Like a lot of comics, he used alcohol to steady his nerves. But if he got too drunk, the nerves would go. Without nerves, there’d be no energy to keep the whole thing going. When he got too drunk, he flooded the engine of creativity.

In the book, the perils of Pennigton peaking to early, however, are best described by Vegas himself – in a merciless attack on his inventor. “Remember Pal, everyone likes a drink, nobody likes a drunk! Boozing’s like riding a bike, but you’ve removed the stabilisers of sobriety way too soon , and now yer wobble of woe is all too visible to the rest of the room.

“You came tonight hoping to leave me dumbstruck with yer alcoholic stunts of sarcasm. Not surprisingly, you’re leaving with a grazed knee of nevermores, Now sit back, shut up and leave it to those proficient in the art of inebriation.”
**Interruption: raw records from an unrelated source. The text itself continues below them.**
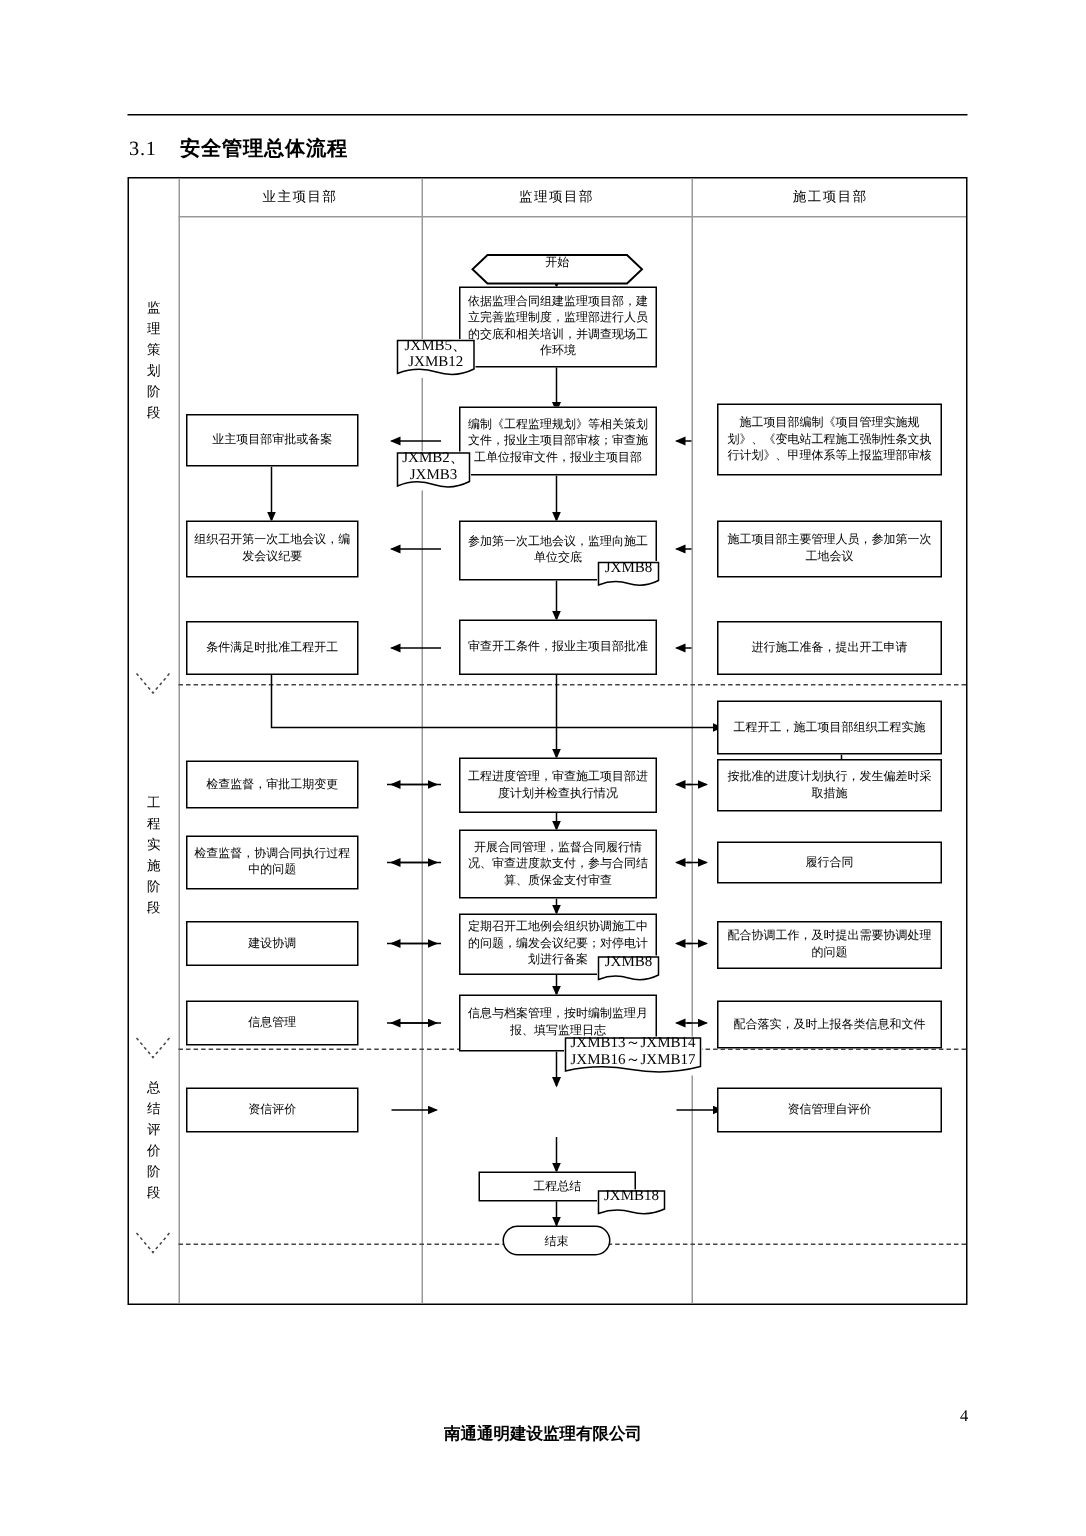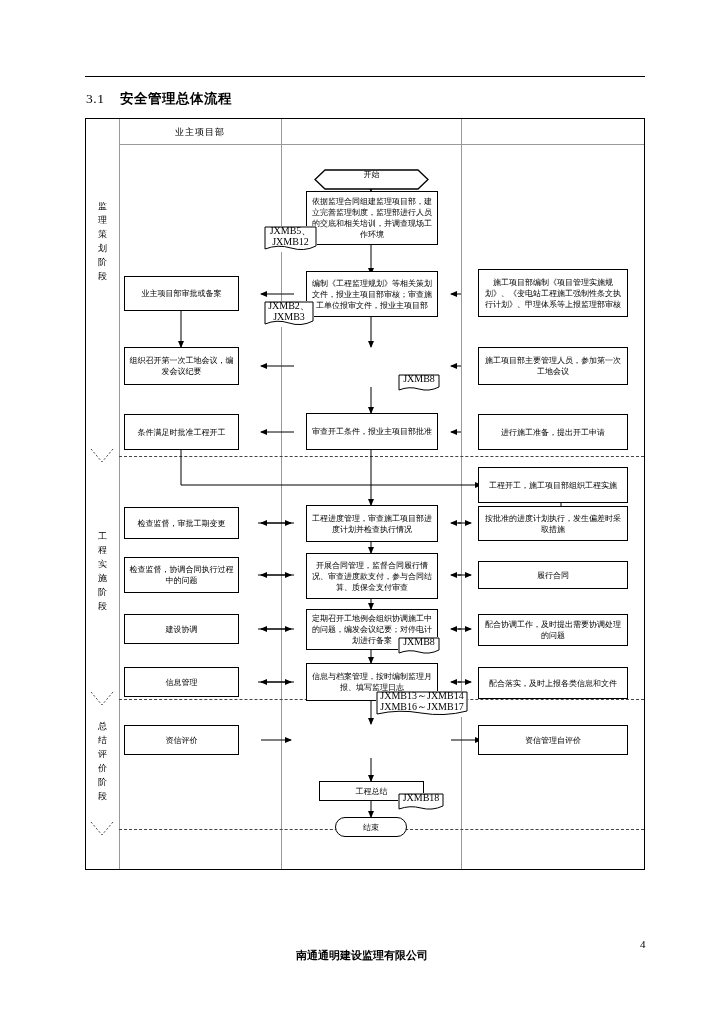--- a/index.html
+++ b/index.html
@@ -198,6 +198,7 @@
     <div class="hline-head"></div>
 
     <div class="col-head c1">业主项目部</div>
+    <div class="col-head c2">监理项目部</div>
 
     <div class="phase-sep" style="top:337px;"></div>
     <div class="phase-sep" style="top:580px;"></div>

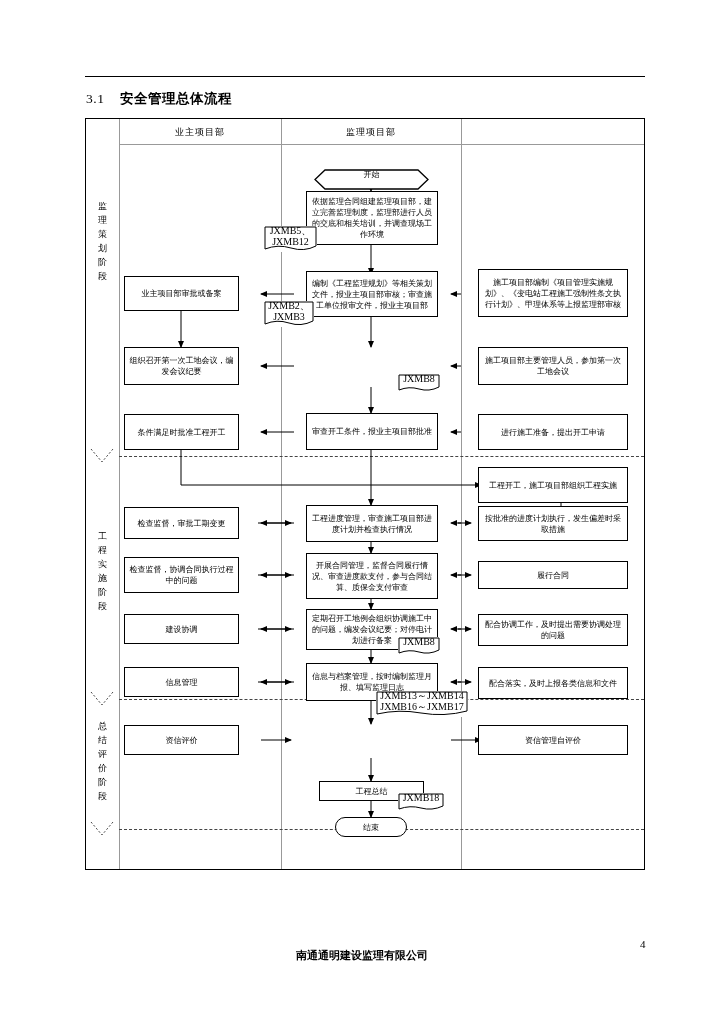--- a/index.html
+++ b/index.html
@@ -199,6 +199,7 @@
 
     <div class="col-head c1">业主项目部</div>
     <div class="col-head c2">监理项目部</div>
+    <div class="col-head c3">施工项目部</div>
 
     <div class="phase-sep" style="top:337px;"></div>
     <div class="phase-sep" style="top:580px;"></div>

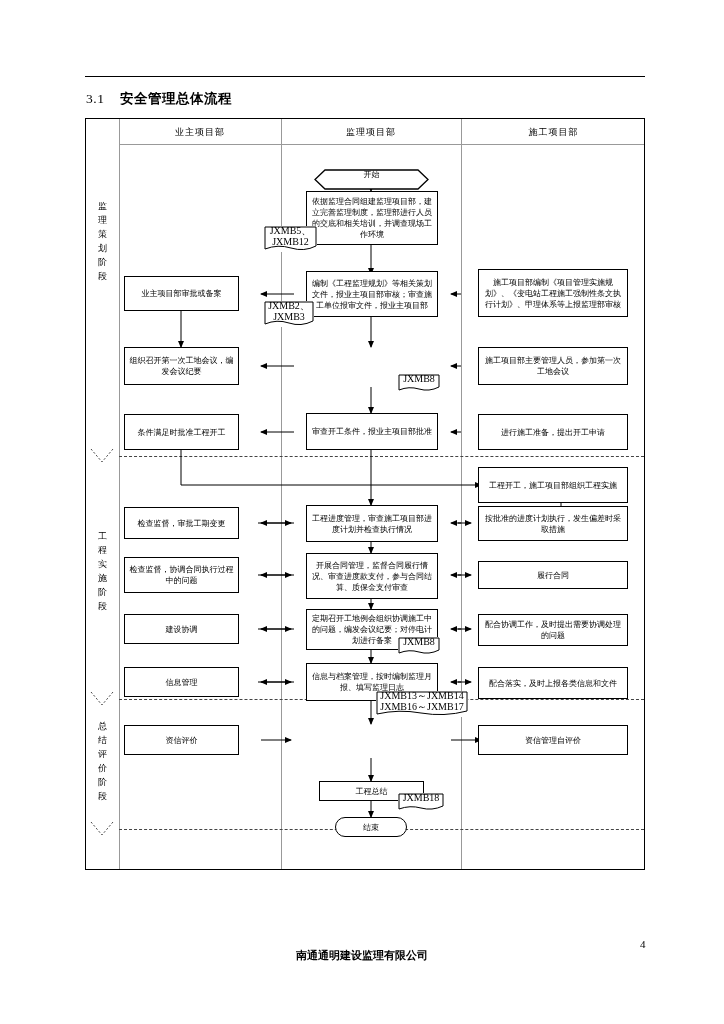--- a/index.html
+++ b/index.html
@@ -355,6 +355,9 @@
       <span class="txt">组织召开第一次工地会议，编发会议纪要</span>
     </div>
 
+    <div class="node thick" style="left:220px; top:228px; width:132px; height:40px;">
+      <span class="txt">参加第一次工地会议，监理向施工单位交底</span>
+    </div>
     <div class="note" style="left:312px; top:255px; width:42px; height:18px;">
       <svg width="42" height="18" viewBox="0 0 42 18">
         <path d="M1,1 L41,1 L41,13 Q31,18 21,15 Q11,12 1,16 Z" fill="#fff" stroke="#000" stroke-width="1"></path>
Arthur Smith is another funnyman who has dealt with the different sides of drink. A long established inebriated Edinburgh institution, almost permanently grasping a glass of some kind of giggle-juice, Smith was struck down with a grim attack of pancreatitis, hospitalised in intensive care and informed, in no uncertain terms, that just one more drink could kill him.

So he stopped. And turned his experience into an acclaimed comedy (Arthur Smith’s Last Hangover) on Radio 4. Then, two years ago, he hosted a late night chat show in Edinburgh where he breathalised his guests to ensure that they were bladdered while Arthur remained sober.

He’s not alone. Comedy’s directory of non-drinkers is lengthy and distinguished. A quick trawl around the internet revealed that Simon Amstell, Ross Noble, Daniel Kitson, Frankie Boyle; Noel Fielding, Billy Connolly, Peter Kay, Jerry Sadowitz; Frank Skinner, Jimmy Carr and Des Bishop are all, for a variety of reasons, tee-total.

Sober audiences are becoming fashionable too. At numerous Edinburgh Fringes in the past, we were among hundreds of skinny latte sipping punters who witnessed both Tony Law’s brilliant nonsense before noon and Bridget Christie’s early morning Foster’s Comedy Award-winning show. Feminism is still very funny at that time of the morning. And you remember the jokes too.

But what about the drinkers? They’re damn funny too. Dave Allen took to his bar stool with a whisky in his hand; throughout his show Al Murray pours pints for the fellas and a “glass of white wine/fruit-based drink for the ladies”; Rodney Dangerfield drank so much that when he had a urine test they found an olive in it; while the on-stage character who claims to be Stewart Lee admits to being a ‘an impotent, vasectomised, 45-year-old functioning alcoholic father of two’ who deludes himself of his addiction by drinking bottles of artisan ales with adventurous names like Hadron’s Collision; Wizard’s Sleeve and Gandalf’s USB Stick.

It would be remiss of us, however, not to mention (and raise a glass to) those legendary comedians who sadly stumbled while walking the fine line, their careers both inspired and undermined by drink (but mostly drugs)  – John Belushi, Mitch Hedberg, Lenny Bruce and Richard Pryor who set himself ablaze freebasing cocaine while drinking 151% proof rum. Don’t do that. That’s not funny.

Alcohol and laughter – they press the same buttons in our brains, coaxing out the chemicals in the limbic system that encourage relaxation and contentment. Too much of the first will cause lots of bad things that you don’t want to happen. But laughing? You can have as much of that as you like.